Facebook defends data-sharing partnerships with phone makers

Facebook defends data-sharing partnerships with phone makers

New York, June 4: After a New York Times report claimed that Facebook allowed about 60 device makers, including Apple and Samsung, to access personal information of users and their friends, the social network has defended the pacts saying that these partnerships do not raise privacy concerns. Even before Facebook apps were widely available on smartphones, Facebook had data-sharing partnerships with the device makers, the report said citing company officials, adding that most of the deals remain in effect.

Facebook said that the partners signed agreements that prevented people’s information from being used for any other purpose than to recreate Facebook-like experiences. “Partners could not integrate the user’s Facebook features with their devices without the user’s permission,” Ime Archibong, Facebook’s Vice President of Product Partnerships, said in a statement on Sunday. Archibong said that in the early days of mobile, the demand for Facebook outpaced the company’s ability to build versions of the product that worked on every phone or operating system.
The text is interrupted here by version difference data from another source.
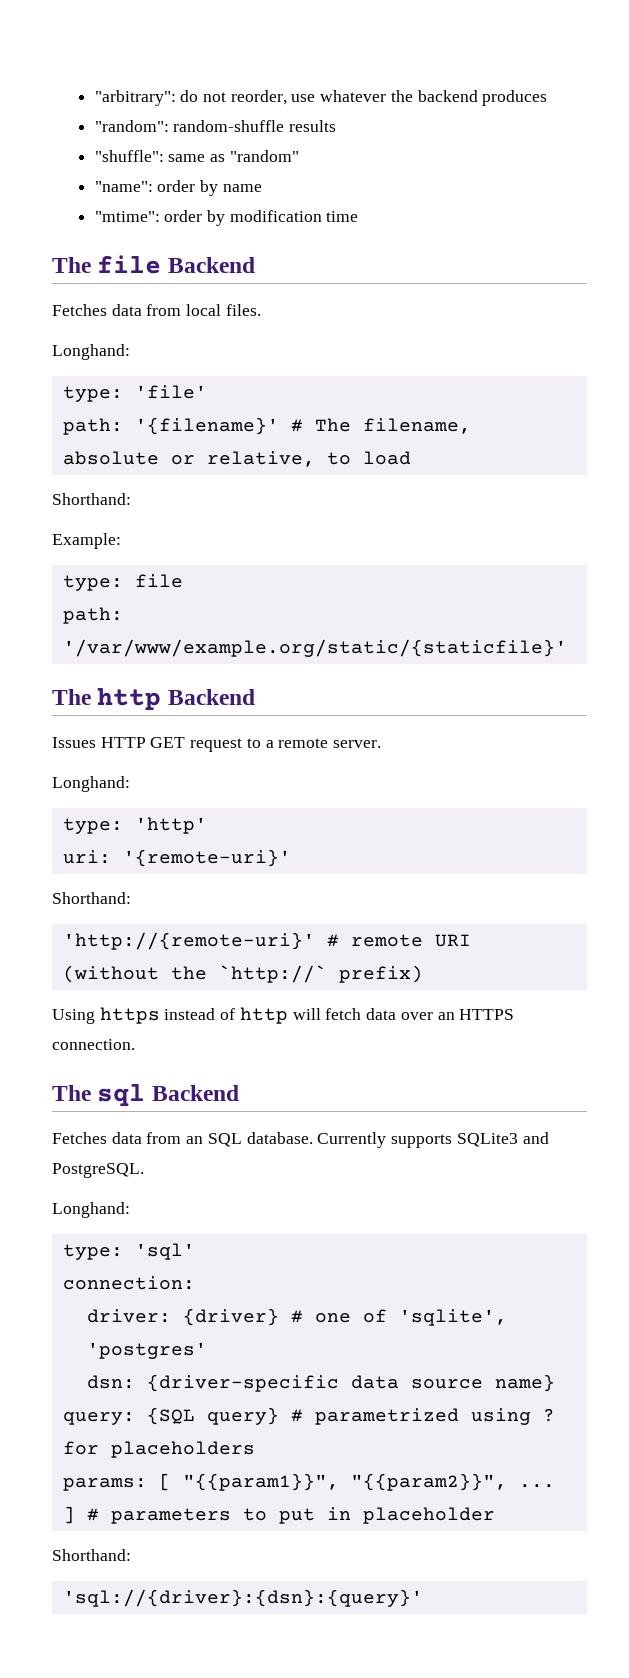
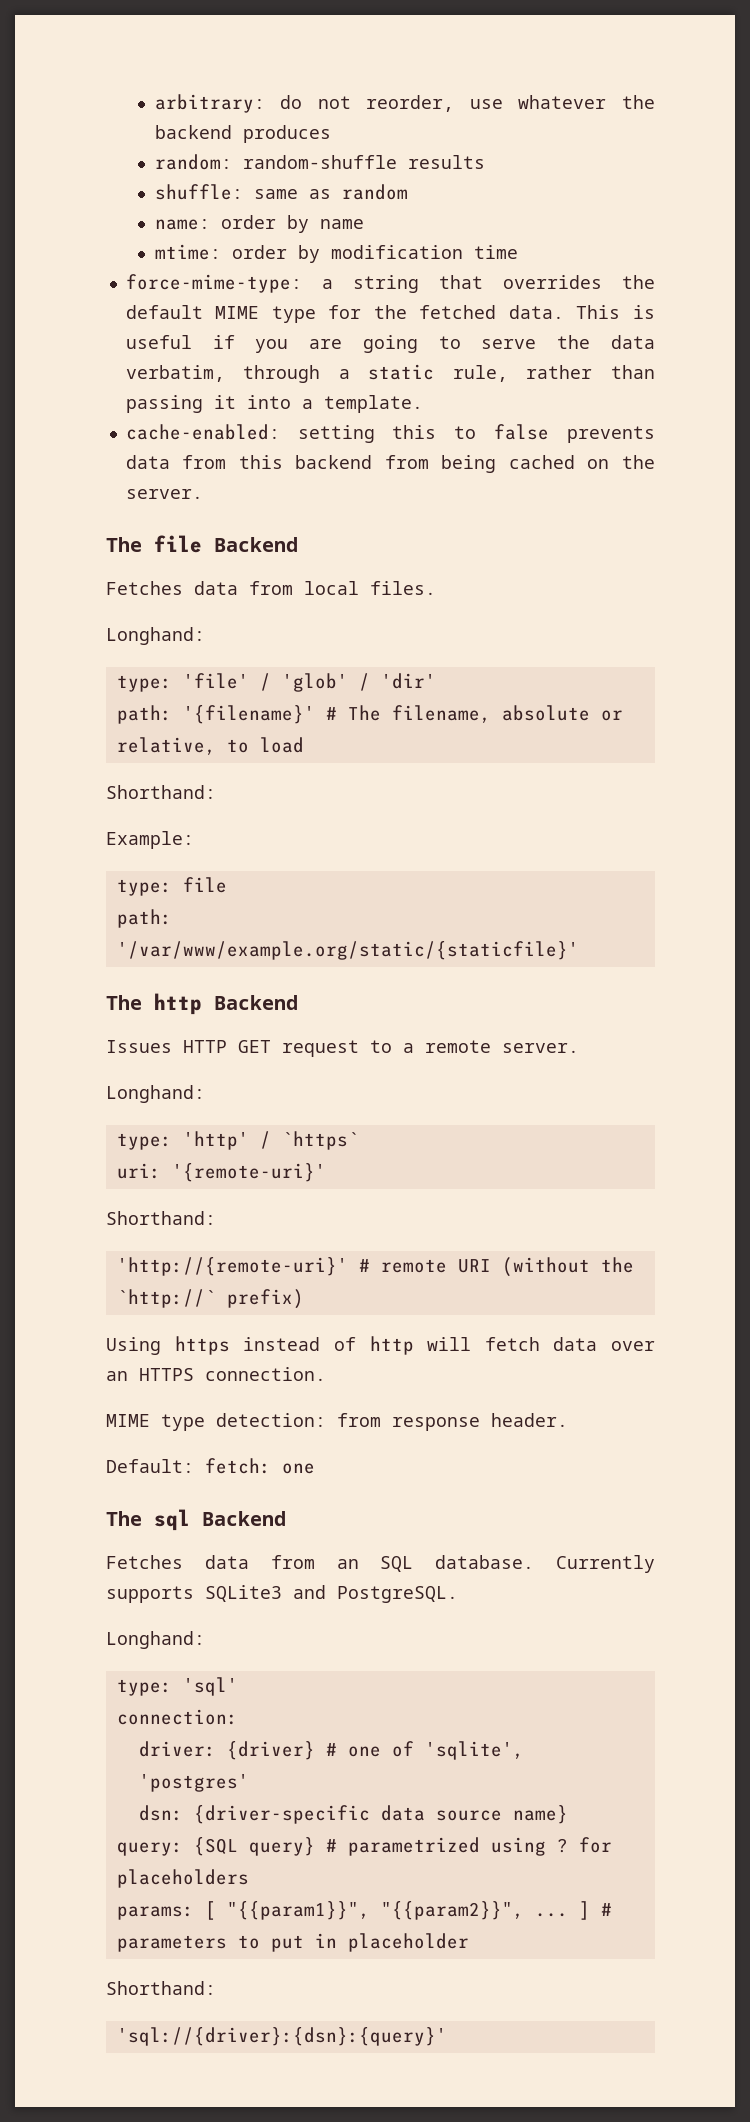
- "arbitrary": do not reorder, use whatever the backend produces
+ arbitrary: do not reorder, use whatever the backend produces
- "random": random-shuffle results
+ random: random-shuffle results
- "shuffle": same as "random"
- "name": order by name
+ shuffle: same as random
+ name: order by name
- "mtime": order by modification time
+ mtime: order by modification time
+ force-mime-type: a string that overrides the default MIME type for the fetched data. This is useful if you are going to serve the data verbatim, through a static rule, rather than passing it into a template.
+ cache-enabled: setting this to false prevents data from this backend from being cached on the server.
- type: 'file'
+ type: 'file' / 'glob' / 'dir'
- type: 'http'
+ type: 'http' / `https`
+ MIME type detection: from response header.
+ Default: fetch: one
Facebook launched the device-integrated APIs about a decade ago and said that all these partnerships were built on a common interest — the desire for people to be able to use Facebook whatever their device or operating system. “Given that these APIs enabled other companies to recreate the Facebook experience, we controlled them tightly from the get-go,” Archibong said. The New York Times report claimed that the deals raise concerns about the company’s privacy protections and compliance with a 2011 consent decree with the US Federal Trade Commission (FTC).

Facebook, which is already under scrutiny for misuse of millions of its users’ data after the Cambridge Analytica data leak scandal became public, reportedly allowed the device companies access to the data of users’ friends without their explicit consent, even after declaring that it would no longer share such information with outsiders. Some device-makers could retrieve personal information even from users’ friends who believed they had barred any sharing, The New York Times found. Facebook responded by saying that contrary to claims by The New York Times, friends’ information, like photos, was only accessible on devices when people made a decision to share their information with those friends. Facebook said that it had already ended 22 of the device partnerships. (IANS)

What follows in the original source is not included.